Vor dem Hintergrund, dass es ohne präoperative Chemotherapie trotz kompletter Blasenentfernung in 50 Prozent der Fälle zu Rezidiven, also erneutem Tumorwachstum kommt, haben diese im Fachjournal The Oncologist publizierten Ergebnisse hohe klinische Relevanz. „Die einfache und verlässliche Berechnung der Chemo-Tauglichkeit auf Basis des 24-Stunden-Harns ist dabei vor allem für PatientInnen relevant, deren Messwert aus dem Serum eine grenzwertige Nierenfunktion wiedergibt“, betont Pichler.
Muskelinvasives Blasenkarzinom
Rauchen gilt als Hauptrisikofaktor für die Entstehung von Harnblasenkrebs und ist für etwa die Hälfte aller Karzinomfälle verantwortlich, vor allem bei Männern. Neben einer berufsbedingten Exposition mit bestimmten Chemikalien in der Öl-, Leder- und Farbindustrie oder aufgrund familiärer Exposition kann das Blasenkarzinom auch als Sekundärtumor als Spätfolge nach Bestrahlungen entstehen. In 75 Prozent aller Erstdiagnosen handelt es sich um nicht-muskelinvasive Tumoren, die organerhaltend therapiert werden können. Allerdings metastasieren 50 Prozent aller lokal begrenzten invasiven Tumoren im Laufe der Zeit trotz radikaler Operation. Im metastasierten Zustand ist die Prognose sehr schlecht mit einem medianen Überleben von drei bis sechs Monaten ohne weitere Therapie.
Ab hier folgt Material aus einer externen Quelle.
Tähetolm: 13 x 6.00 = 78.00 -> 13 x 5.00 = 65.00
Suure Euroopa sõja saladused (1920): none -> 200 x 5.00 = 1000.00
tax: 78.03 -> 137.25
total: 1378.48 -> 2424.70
Eine platinhaltige Chemotherapie sowie eine Immuntherapie oder gezielte Therapie sind der derzeitige Therapiegoldstandard in diesem Status.
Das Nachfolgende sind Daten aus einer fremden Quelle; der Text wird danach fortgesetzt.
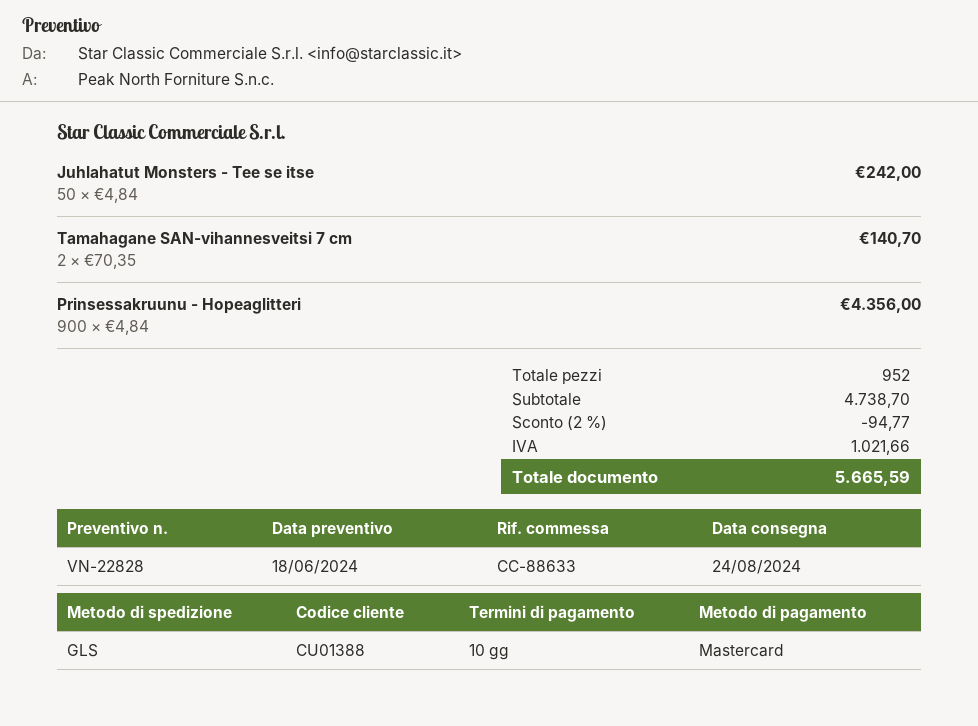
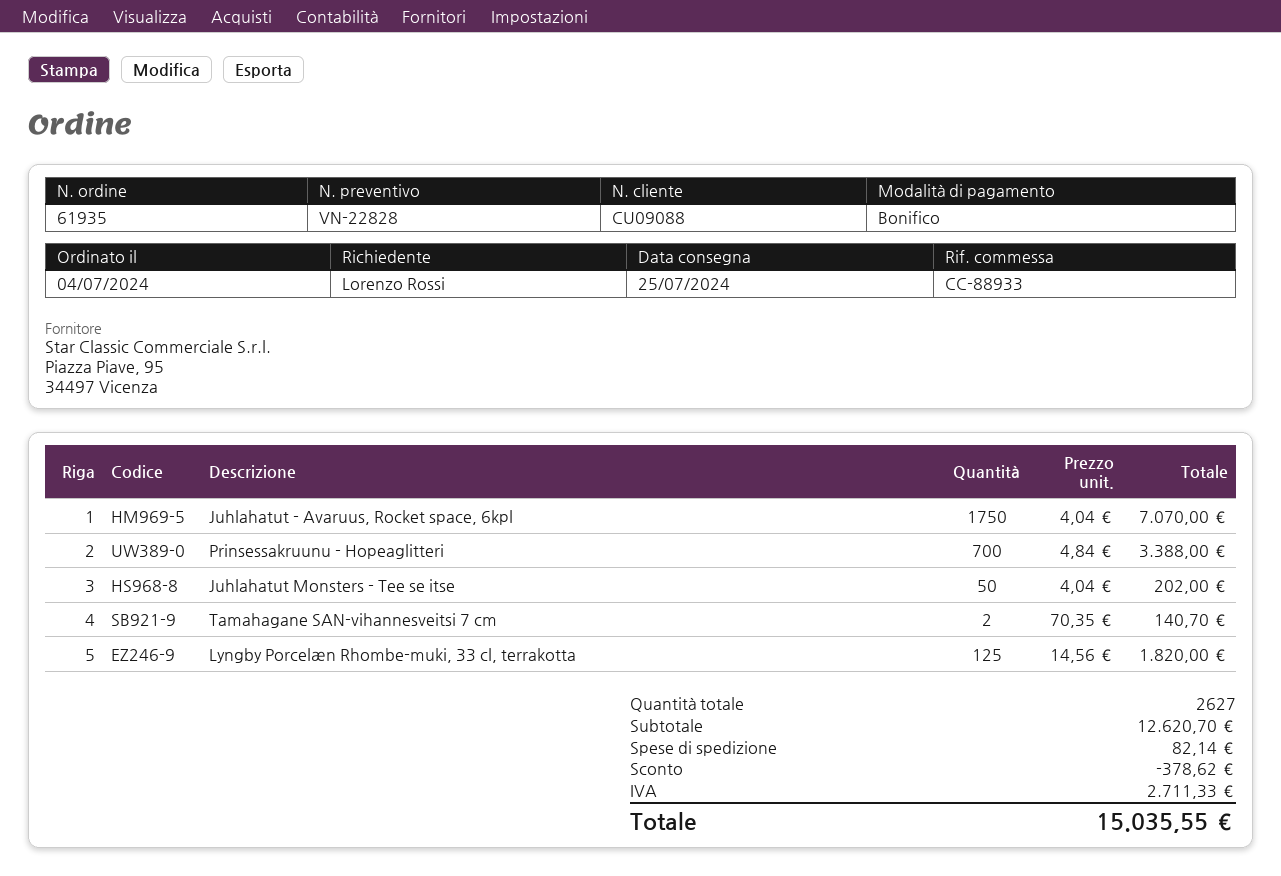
delivery date: 2024-08-24 -> 2024-07-25
customer number: CU01388 -> CU09088
reference: CC-88633 -> CC-88933
payment method: Mastercard -> bank transfer
Juhlahatut Monsters - Tee se itse: 50 x 4.84 = 242.00 -> 50 x 4.04 = 202.00
Prinsessakruunu - Hopeaglitteri: 900 x 4.84 = 4356.00 -> 700 x 4.84 = 3388.00
Juhlahatut - Avaruus, Rocket space, 6kpl: none -> 1750 x 4.04 = 7070.00
Lyngby Porcelæn Rhombe-muki, 33 cl, terrakotta: none -> 125 x 14.56 = 1820.00
total quantity: 952 -> 2627
subtotal: 4738.70 -> 12620.70
discount: 94.77 -> 378.62
shipping: none -> 82.14
tax: 1021.66 -> 2711.33
total: 5665.59 -> 15035.55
* Das gängige Zytostatikum Cisplatin zerstört sog. Mikrometastasen, wirkt jedoch nierentoxisch und kann nachteilige Auswirkungen auf Gehör, Nerven und das kardio-vaskuläre System haben. Der Einsatz einer belastenden Chemotherapie muss deshalb immer gut abgewogen werden.
Zur Person:
Die gebürtige Südtirolerin Renate Pichler absolvierte das Studium der Humanmedizin an der Medizinischen Universität Innsbruck. Seit 2010 forscht sie aktiv in der uroonkologischen Studiengruppe mit dem Schwerpunkt Hoden-/Nieren-/Penis-/Blasentumor und leitet zudem als Oberärztin die uro-onkologische Spezialambulanz und den urologischen Fachbereich im Comprehensive Cancer Center Innsbruck (CCCI). 2017 absolvierte sie das Clinical PhD Studium im Programm Clinical Cancer Research und habilitierte im selben Jahr an der Med Uni Innsbruck über innovative Konzepte in der Diagnose und Nachsorge beim Blasenkrebs. Ihr Schwerpunkt liegt in der translationalen Uro-Onkologie, mit dem Ziel, prädiktive und prognostische Biomarker beim Blasenkrebs und Nierentumor zu finden.